Look through the material below and return every line that contains "storage".

%%

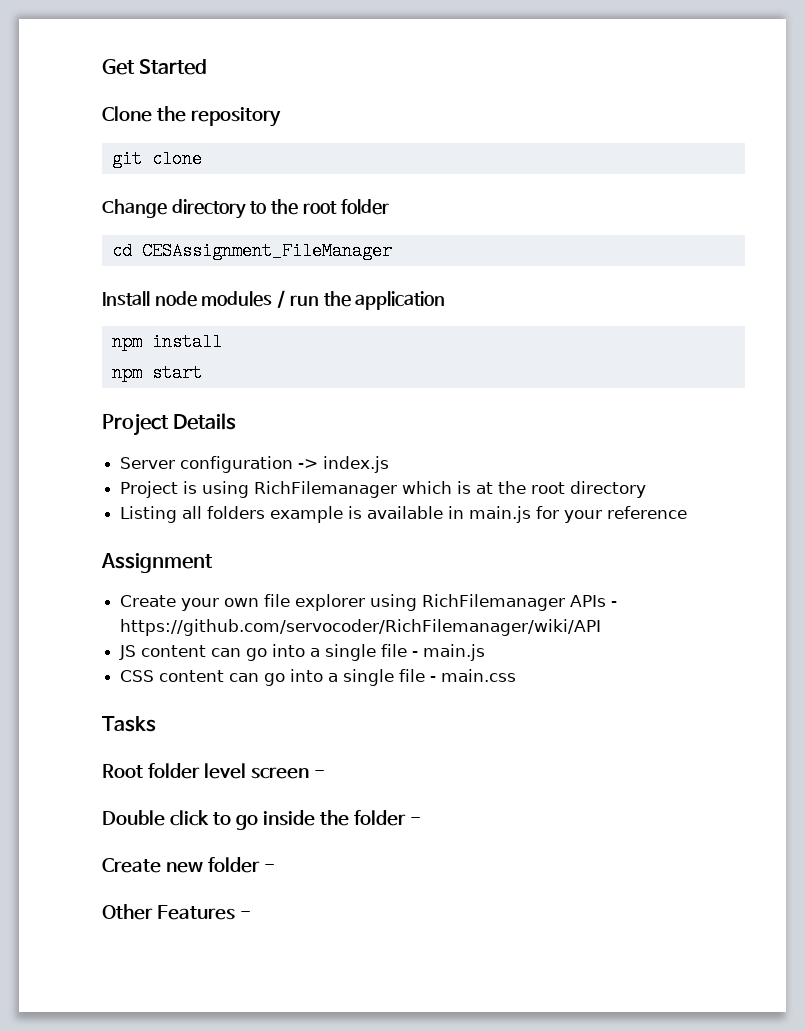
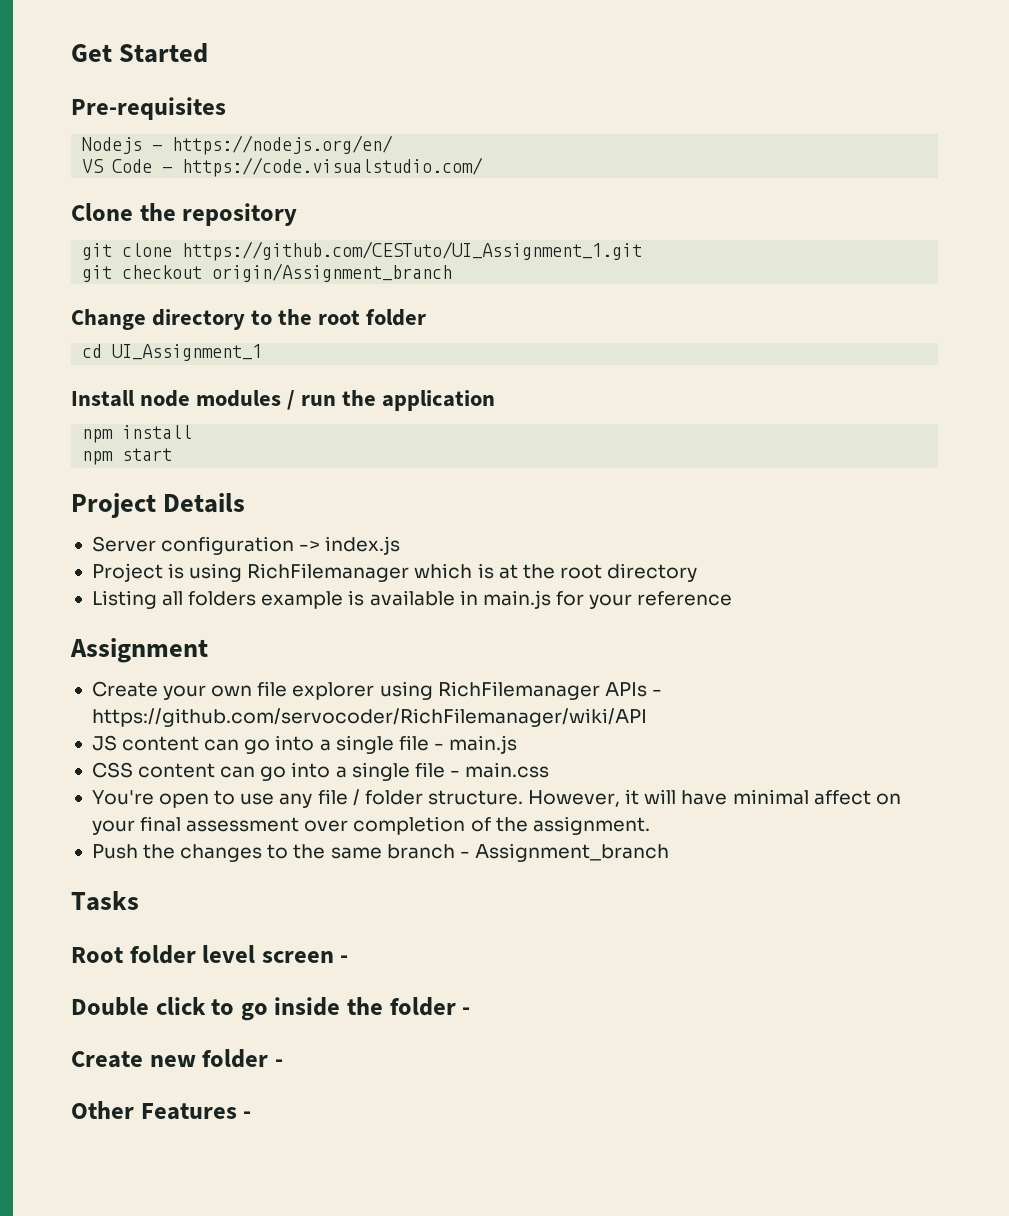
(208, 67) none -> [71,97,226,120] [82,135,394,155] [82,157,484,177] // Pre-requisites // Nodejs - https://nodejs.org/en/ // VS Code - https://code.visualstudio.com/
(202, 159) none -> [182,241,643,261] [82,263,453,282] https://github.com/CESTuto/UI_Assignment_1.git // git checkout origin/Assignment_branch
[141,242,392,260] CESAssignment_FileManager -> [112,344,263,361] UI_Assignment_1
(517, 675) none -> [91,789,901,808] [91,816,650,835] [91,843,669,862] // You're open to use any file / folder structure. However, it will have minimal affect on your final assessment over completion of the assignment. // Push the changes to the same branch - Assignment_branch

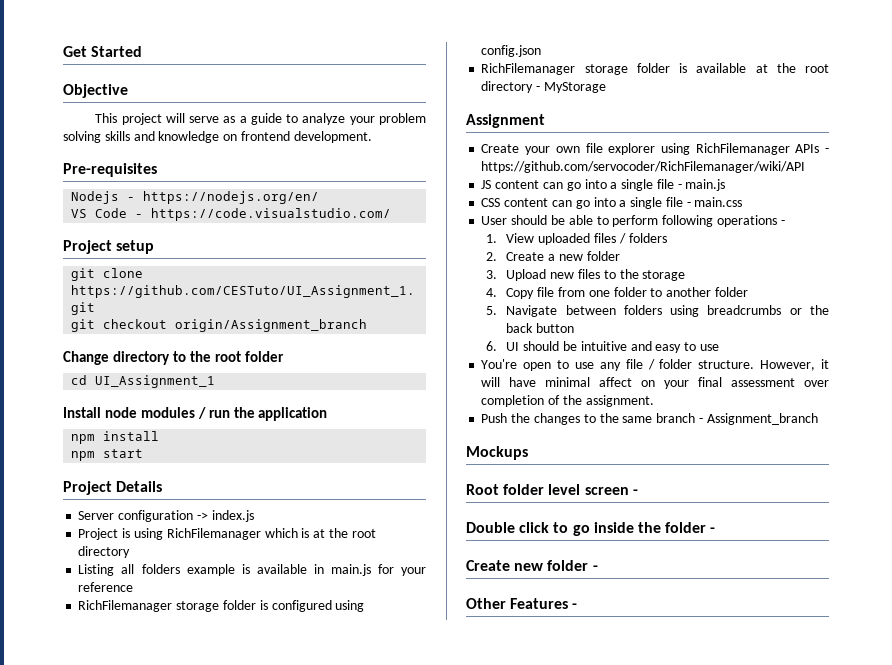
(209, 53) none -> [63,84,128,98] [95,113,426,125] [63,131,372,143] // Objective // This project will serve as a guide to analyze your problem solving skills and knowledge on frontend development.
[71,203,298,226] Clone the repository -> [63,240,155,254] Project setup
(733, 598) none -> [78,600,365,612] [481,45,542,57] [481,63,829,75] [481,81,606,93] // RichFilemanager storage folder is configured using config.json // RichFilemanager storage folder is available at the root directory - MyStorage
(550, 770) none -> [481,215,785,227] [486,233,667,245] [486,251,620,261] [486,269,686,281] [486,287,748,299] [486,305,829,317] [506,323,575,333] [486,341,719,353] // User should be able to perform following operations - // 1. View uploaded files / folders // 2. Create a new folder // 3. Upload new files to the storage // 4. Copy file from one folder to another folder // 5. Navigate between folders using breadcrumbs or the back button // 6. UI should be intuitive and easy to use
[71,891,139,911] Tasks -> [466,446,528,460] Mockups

%%
%%

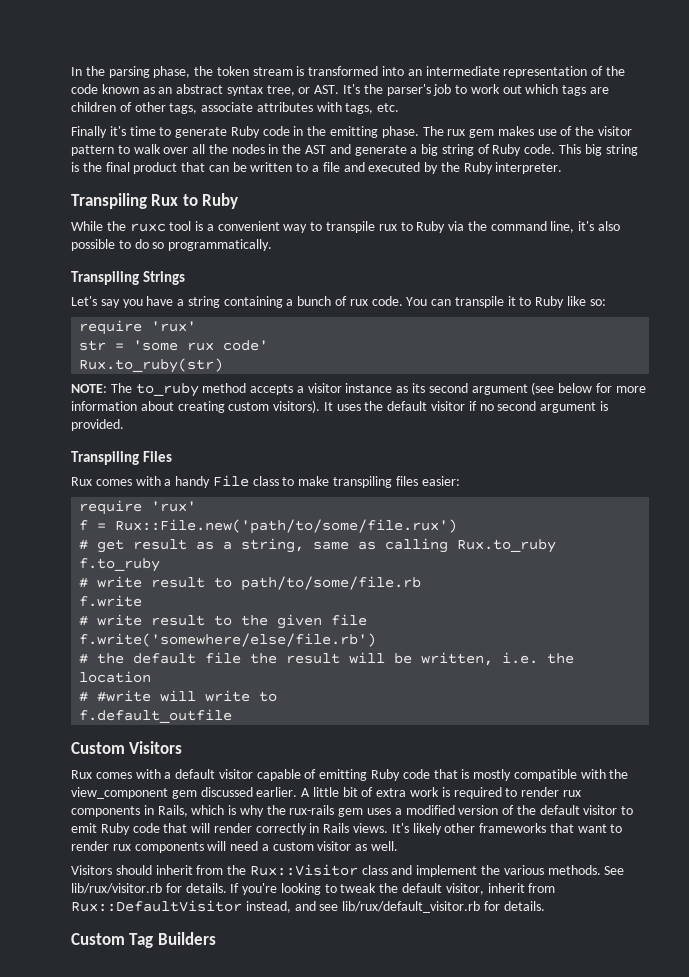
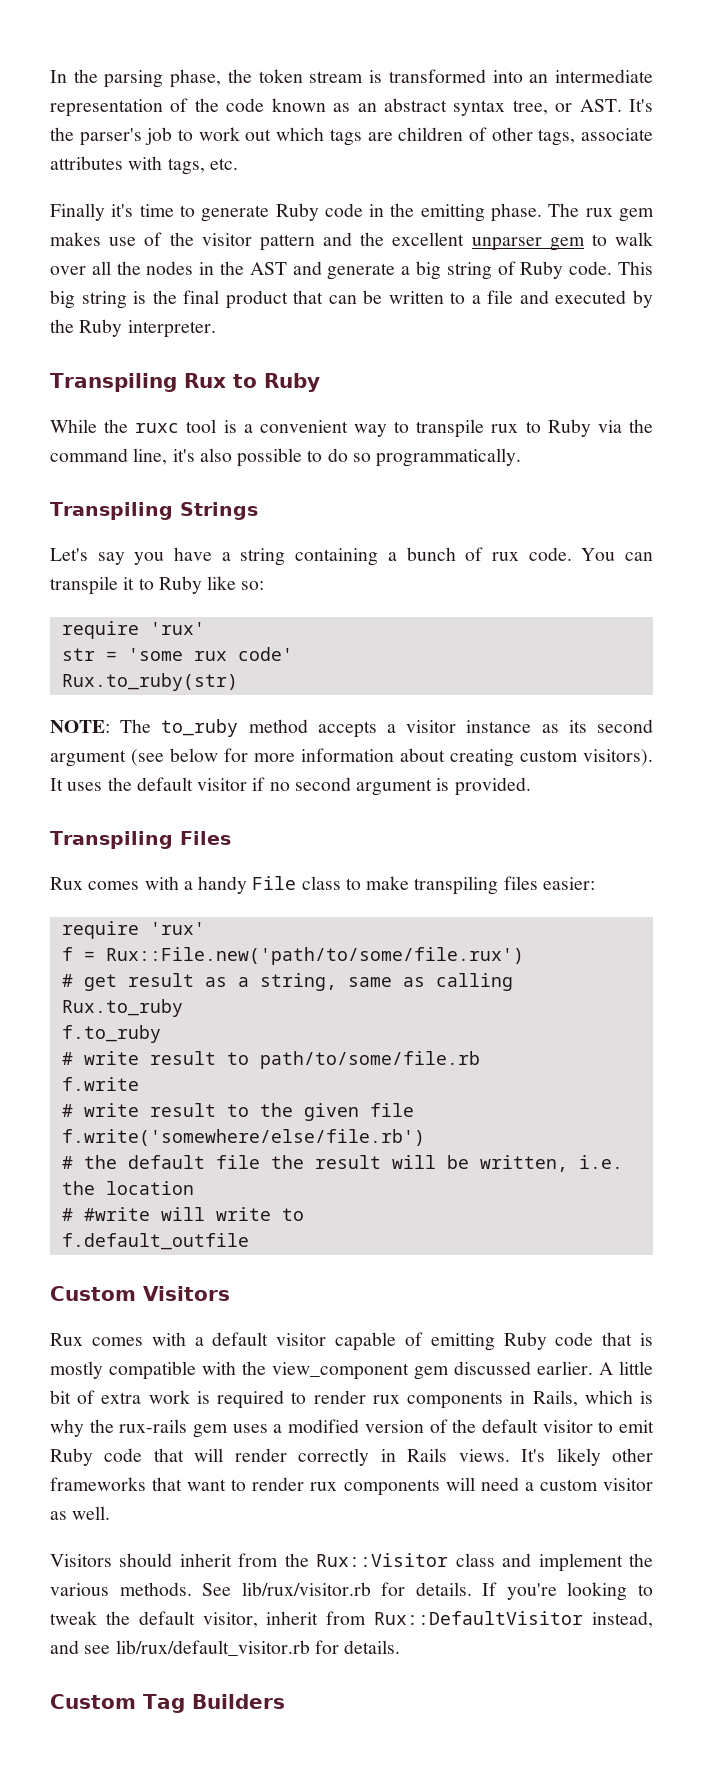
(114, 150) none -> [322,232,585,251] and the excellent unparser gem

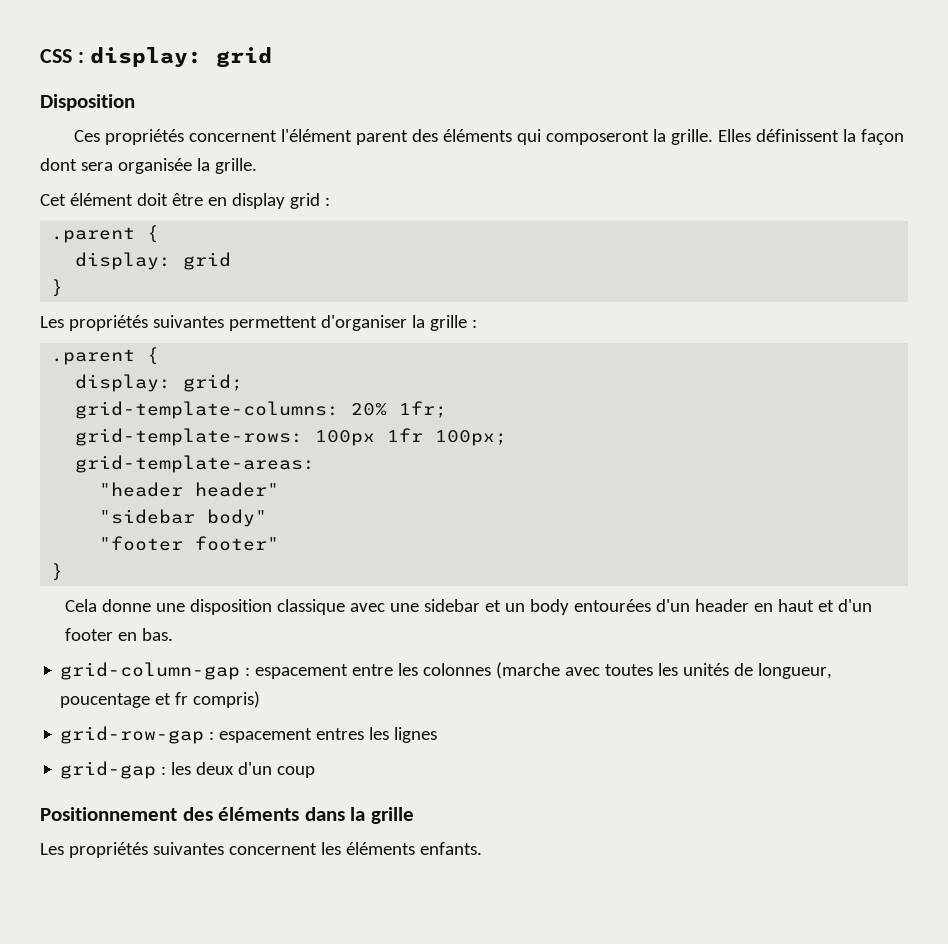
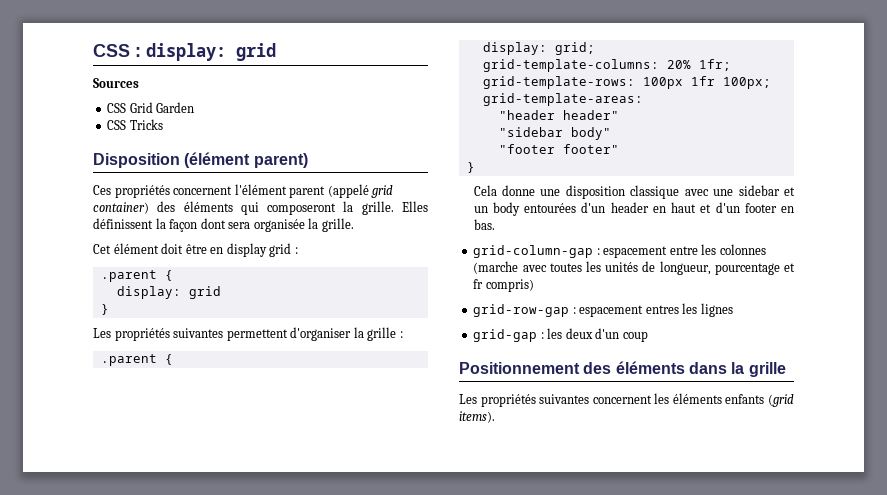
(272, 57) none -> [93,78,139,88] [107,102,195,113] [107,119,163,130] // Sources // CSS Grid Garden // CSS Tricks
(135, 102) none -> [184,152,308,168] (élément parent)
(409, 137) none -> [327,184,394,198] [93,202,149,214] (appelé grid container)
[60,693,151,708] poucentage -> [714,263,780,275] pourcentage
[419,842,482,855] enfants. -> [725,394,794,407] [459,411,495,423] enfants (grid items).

%%

• _REPLY TO THE TASK_:
(733, 598) none -> [78,600,365,612] [481,45,542,57] [481,63,829,75] [481,81,606,93] // RichFilemanager storage folder is configured using config.json // RichFilemanager storage folder is available at the root directory - MyStorage
(550, 770) none -> [481,215,785,227] [486,233,667,245] [486,251,620,261] [486,269,686,281] [486,287,748,299] [486,305,829,317] [506,323,575,333] [486,341,719,353] // User should be able to perform following operations - // 1. View uploaded files / folders // 2. Create a new folder // 3. Upload new files to the storage // 4. Copy file from one folder to another folder // 5. Navigate between folders using breadcrumbs or the back button // 6. UI should be intuitive and easy to use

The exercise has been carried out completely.